> _What you are asked to do_
Your copy should match the records exactly, apart from the pictures, which stay out.

*** Records shown ***

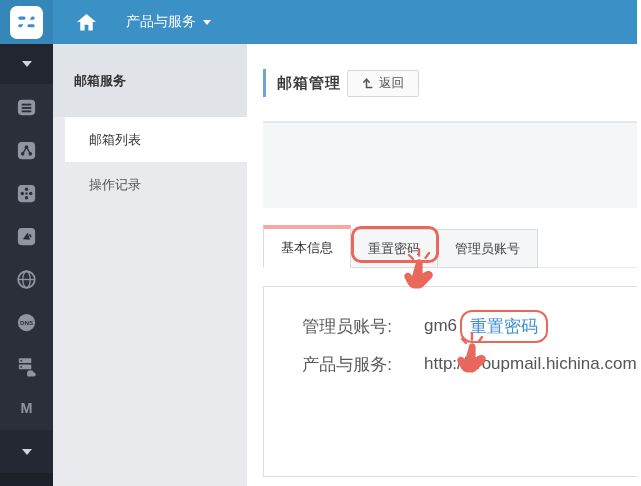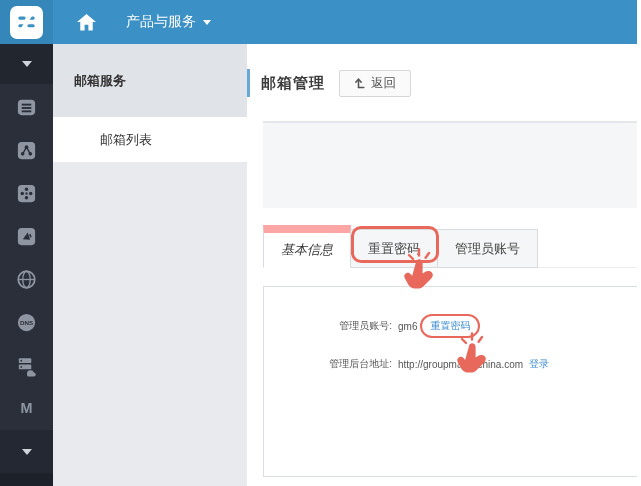--- a/index.html
+++ b/index.html
@@ -32,7 +32,7 @@
 
   
   .main { position:absolute; top:44px; left:247px; right:0; bottom:0; background:#fff; }
-  .title-row { position:absolute; left:0; top:24px; height:30px; display:flex; align-items:center; }
+  .title-row { position:absolute; left:16px; top:24px; height:30px; display:flex; align-items:center; }
   .accent-bar { width:3px; height:28px; background:#6ba7d5; margin-right:11px; }
   .page-title { font-size:15px; font-weight:bold; color:#3c3c3c; letter-spacing:1px; }
   .back-btn { margin-left:14px; height:27px; padding:0 14px; border:1px solid #d7d7d7; border-radius:2px; background:#fafafa; display:inline-flex; align-items:center; gap:5px; font-size:12.5px; color:#555; cursor:pointer;justify-content:flex-end; }

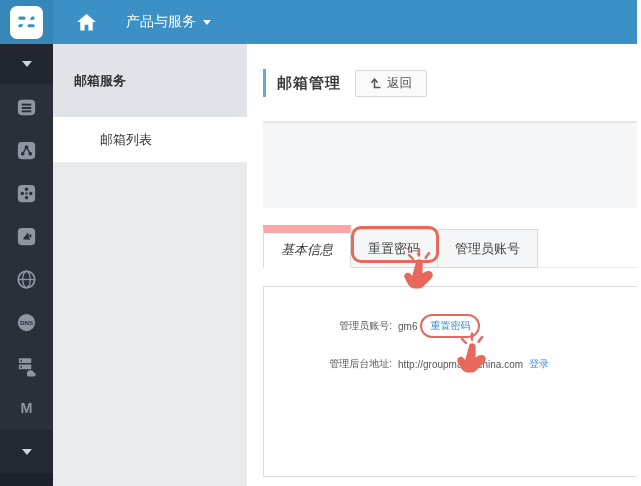--- a/index.html
+++ b/index.html
@@ -35,7 +35,7 @@
   .title-row { position:absolute; left:16px; top:24px; height:30px; display:flex; align-items:center; }
   .accent-bar { width:3px; height:28px; background:#6ba7d5; margin-right:11px; }
   .page-title { font-size:15px; font-weight:bold; color:#3c3c3c; letter-spacing:1px; }
-  .back-btn { margin-left:14px; height:27px; padding:0 14px; border:1px solid #d7d7d7; border-radius:2px; background:#fafafa; display:inline-flex; align-items:center; gap:5px; font-size:12.5px; color:#555; cursor:pointer;justify-content:flex-end; }
+  .back-btn { margin-left:6px; height:27px; padding:0 14px; border:1px solid #d7d7d7; border-radius:2px; background:#fafafa; display:inline-flex; align-items:center; gap:5px; font-size:12.5px; color:#555; cursor:pointer;justify-content:flex-end; }
 
   .gray-panel { position:absolute; left:16px; right:0; top:77px; height:87px; background:#f4f6f8; border-top:2px solid #e5e7ea; }
 

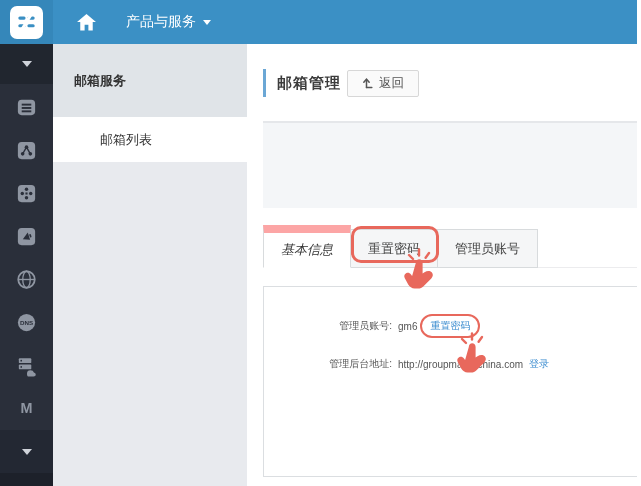--- a/index.html
+++ b/index.html
@@ -27,7 +27,7 @@
   
   .sidebar { position:absolute; top:44px; left:53px; bottom:0; width:194px; background:#e8eaee; z-index:8; }
   .sidebar-title { height:73px; background:#e0e4e8; display:flex; align-items:center; padding-left:21px; font-size:13px; font-weight:bold; color:#333; }
-  .sidebar-item { height:45px; display:flex; align-items:center; padding-left:47px; font-size:13px; color:#555; cursor:pointer; }
+  .sidebar-item { height:45px; display:flex; align-items:center; padding-left:24px; font-size:13px; color:#555; cursor:pointer;margin-left:12px; }
   .sidebar-item.active { background:#fff; color:#333; }
 
   

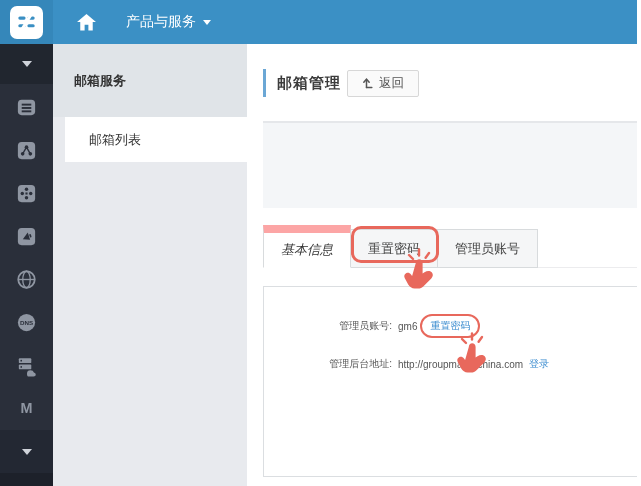--- a/index.html
+++ b/index.html
@@ -181,6 +181,9 @@
     <div class="sidebar-item active">
       <span>邮箱列表</span>
     </div>
+    <div class="sidebar-item">
+      <span>操作记录</span>
+    </div>
   </div>
 
   <div class="main">

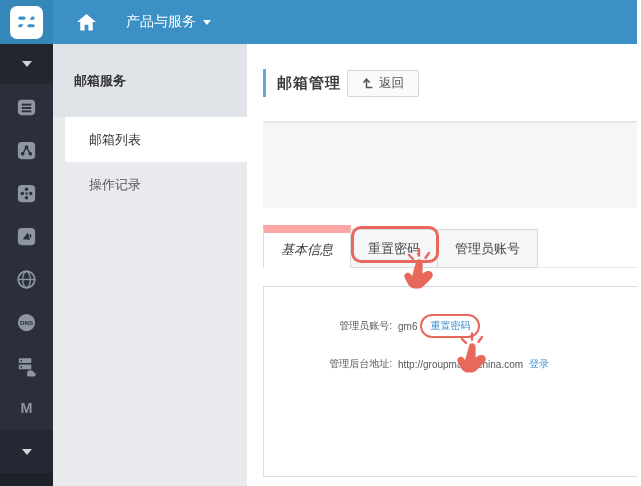--- a/index.html
+++ b/index.html
@@ -43,7 +43,7 @@
   .tabs { position:absolute; left:16px; top:181px; height:43px; display:flex; align-items:flex-end; z-index:2; }
   .tab { height:39px; padding:0 17px; display:flex; align-items:center; font-size:13px; color:#444; background:#f5f6f7; border:1px solid #d8dbdd; margin-left:-1px; cursor:pointer; white-space:nowrap; }
   .tab:first-child { margin-left:0; }
-  .tab.active { height:43px; background:#fff; border-top:8px solid #fca5a5; border-bottom:1px solid #fff; color:#333; z-index:2;font-style:italic; }
+  .tab.active { height:43px; background:#fff; border-top:4px solid #fca5a5; border-bottom:1px solid #fff; color:#333; z-index:2; }
 
   .tab-annotation { position:absolute; left:88px; top:1px; width:88px; height:37px; border:3px solid #e8685c; border-radius:10px; z-index:3; pointer-events:none; }
   .hand-1 { position:absolute; left:138px; top:21px; z-index:4; pointer-events:none; }

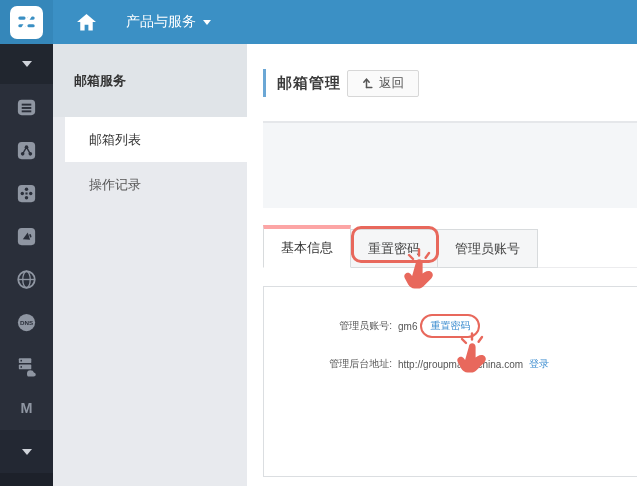--- a/index.html
+++ b/index.html
@@ -49,7 +49,7 @@
   .hand-1 { position:absolute; left:138px; top:21px; z-index:4; pointer-events:none; }
 
   .info-panel { position:absolute; left:16px; right:-2px; top:242px; height:191px; background:#fff; border:1px solid #dbdee1; padding-top:20px; }
-  .info-row { height:38px; display:flex; align-items:center; font-size:10px; }
+  .info-row { height:38px; display:flex; align-items:center; font-size:17px; }
   .info-label { width:128px; text-align:right; color:#595959; flex:0 0 auto; }
   .info-value { margin-left:6px; color:#555; }
   .info-link { margin-left:6px; color:#3e8ed0; text-decoration:none; cursor:pointer; }

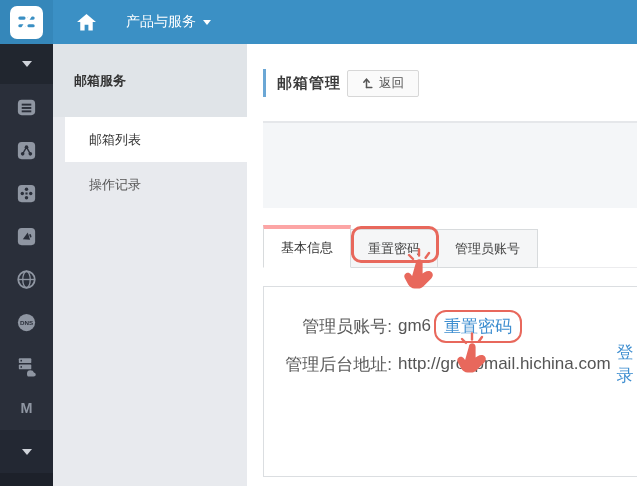--- a/index.html
+++ b/index.html
@@ -51,7 +51,7 @@
   .info-panel { position:absolute; left:16px; right:-2px; top:242px; height:191px; background:#fff; border:1px solid #dbdee1; padding-top:20px; }
   .info-row { height:38px; display:flex; align-items:center; font-size:17px; }
   .info-label { width:128px; text-align:right; color:#595959; flex:0 0 auto; }
-  .info-value { margin-left:6px; color:#555; }
+  .info-value { margin-left:32px; color:#555; }
   .info-link { margin-left:6px; color:#3e8ed0; text-decoration:none; cursor:pointer; }
   .link-ring { display:inline-flex; align-items:center; margin-left:3px; border:2px solid #e8685c; border-radius:12px; padding:3px 8px; }
   .link-ring .info-link { margin-left:0; }

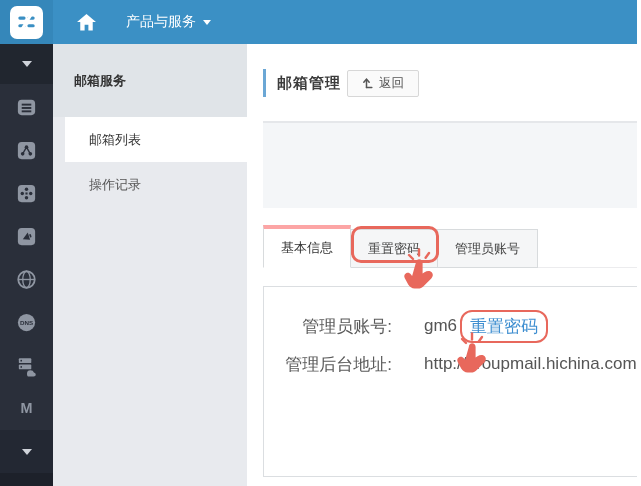--- a/index.html
+++ b/index.html
@@ -237,7 +237,7 @@
         </span>
       </div>
       <div class="info-row">
-        <span class="info-label">管理后台地址:</span>
+        <span class="info-label">产品与服务:</span>
         <span class="info-value">http://groupmail.hichina.com</span>
         <a class="info-link">登录</a>
       </div>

***

> _Reply_
--- a/index.html
+++ b/index.html
@@ -32,7 +32,7 @@
 
   
   .main { position:absolute; top:44px; left:247px; right:0; bottom:0; background:#fff; }
-  .title-row { position:absolute; left:0; top:24px; height:30px; display:flex; align-items:center; }
+  .title-row { position:absolute; left:16px; top:24px; height:30px; display:flex; align-items:center; }
   .accent-bar { width:3px; height:28px; background:#6ba7d5; margin-right:11px; }
   .page-title { font-size:15px; font-weight:bold; color:#3c3c3c; letter-spacing:1px; }
   .back-btn { margin-left:14px; height:27px; padding:0 14px; border:1px solid #d7d7d7; border-radius:2px; background:#fafafa; display:inline-flex; align-items:center; gap:5px; font-size:12.5px; color:#555; cursor:pointer;justify-content:flex-end; }

--- a/index.html
+++ b/index.html
@@ -35,7 +35,7 @@
   .title-row { position:absolute; left:16px; top:24px; height:30px; display:flex; align-items:center; }
   .accent-bar { width:3px; height:28px; background:#6ba7d5; margin-right:11px; }
   .page-title { font-size:15px; font-weight:bold; color:#3c3c3c; letter-spacing:1px; }
-  .back-btn { margin-left:14px; height:27px; padding:0 14px; border:1px solid #d7d7d7; border-radius:2px; background:#fafafa; display:inline-flex; align-items:center; gap:5px; font-size:12.5px; color:#555; cursor:pointer;justify-content:flex-end; }
+  .back-btn { margin-left:6px; height:27px; padding:0 14px; border:1px solid #d7d7d7; border-radius:2px; background:#fafafa; display:inline-flex; align-items:center; gap:5px; font-size:12.5px; color:#555; cursor:pointer;justify-content:flex-end; }
 
   .gray-panel { position:absolute; left:16px; right:0; top:77px; height:87px; background:#f4f6f8; border-top:2px solid #e5e7ea; }
 

--- a/index.html
+++ b/index.html
@@ -27,7 +27,7 @@
   
   .sidebar { position:absolute; top:44px; left:53px; bottom:0; width:194px; background:#e8eaee; z-index:8; }
   .sidebar-title { height:73px; background:#e0e4e8; display:flex; align-items:center; padding-left:21px; font-size:13px; font-weight:bold; color:#333; }
-  .sidebar-item { height:45px; display:flex; align-items:center; padding-left:47px; font-size:13px; color:#555; cursor:pointer; }
+  .sidebar-item { height:45px; display:flex; align-items:center; padding-left:24px; font-size:13px; color:#555; cursor:pointer;margin-left:12px; }
   .sidebar-item.active { background:#fff; color:#333; }
 
   

--- a/index.html
+++ b/index.html
@@ -181,6 +181,9 @@
     <div class="sidebar-item active">
       <span>邮箱列表</span>
     </div>
+    <div class="sidebar-item">
+      <span>操作记录</span>
+    </div>
   </div>
 
   <div class="main">

--- a/index.html
+++ b/index.html
@@ -43,7 +43,7 @@
   .tabs { position:absolute; left:16px; top:181px; height:43px; display:flex; align-items:flex-end; z-index:2; }
   .tab { height:39px; padding:0 17px; display:flex; align-items:center; font-size:13px; color:#444; background:#f5f6f7; border:1px solid #d8dbdd; margin-left:-1px; cursor:pointer; white-space:nowrap; }
   .tab:first-child { margin-left:0; }
-  .tab.active { height:43px; background:#fff; border-top:8px solid #fca5a5; border-bottom:1px solid #fff; color:#333; z-index:2;font-style:italic; }
+  .tab.active { height:43px; background:#fff; border-top:4px solid #fca5a5; border-bottom:1px solid #fff; color:#333; z-index:2; }
 
   .tab-annotation { position:absolute; left:88px; top:1px; width:88px; height:37px; border:3px solid #e8685c; border-radius:10px; z-index:3; pointer-events:none; }
   .hand-1 { position:absolute; left:138px; top:21px; z-index:4; pointer-events:none; }

--- a/index.html
+++ b/index.html
@@ -49,7 +49,7 @@
   .hand-1 { position:absolute; left:138px; top:21px; z-index:4; pointer-events:none; }
 
   .info-panel { position:absolute; left:16px; right:-2px; top:242px; height:191px; background:#fff; border:1px solid #dbdee1; padding-top:20px; }
-  .info-row { height:38px; display:flex; align-items:center; font-size:10px; }
+  .info-row { height:38px; display:flex; align-items:center; font-size:17px; }
   .info-label { width:128px; text-align:right; color:#595959; flex:0 0 auto; }
   .info-value { margin-left:6px; color:#555; }
   .info-link { margin-left:6px; color:#3e8ed0; text-decoration:none; cursor:pointer; }

--- a/index.html
+++ b/index.html
@@ -51,7 +51,7 @@
   .info-panel { position:absolute; left:16px; right:-2px; top:242px; height:191px; background:#fff; border:1px solid #dbdee1; padding-top:20px; }
   .info-row { height:38px; display:flex; align-items:center; font-size:17px; }
   .info-label { width:128px; text-align:right; color:#595959; flex:0 0 auto; }
-  .info-value { margin-left:6px; color:#555; }
+  .info-value { margin-left:32px; color:#555; }
   .info-link { margin-left:6px; color:#3e8ed0; text-decoration:none; cursor:pointer; }
   .link-ring { display:inline-flex; align-items:center; margin-left:3px; border:2px solid #e8685c; border-radius:12px; padding:3px 8px; }
   .link-ring .info-link { margin-left:0; }

--- a/index.html
+++ b/index.html
@@ -237,7 +237,7 @@
         </span>
       </div>
       <div class="info-row">
-        <span class="info-label">管理后台地址:</span>
+        <span class="info-label">产品与服务:</span>
         <span class="info-value">http://groupmail.hichina.com</span>
         <a class="info-link">登录</a>
       </div>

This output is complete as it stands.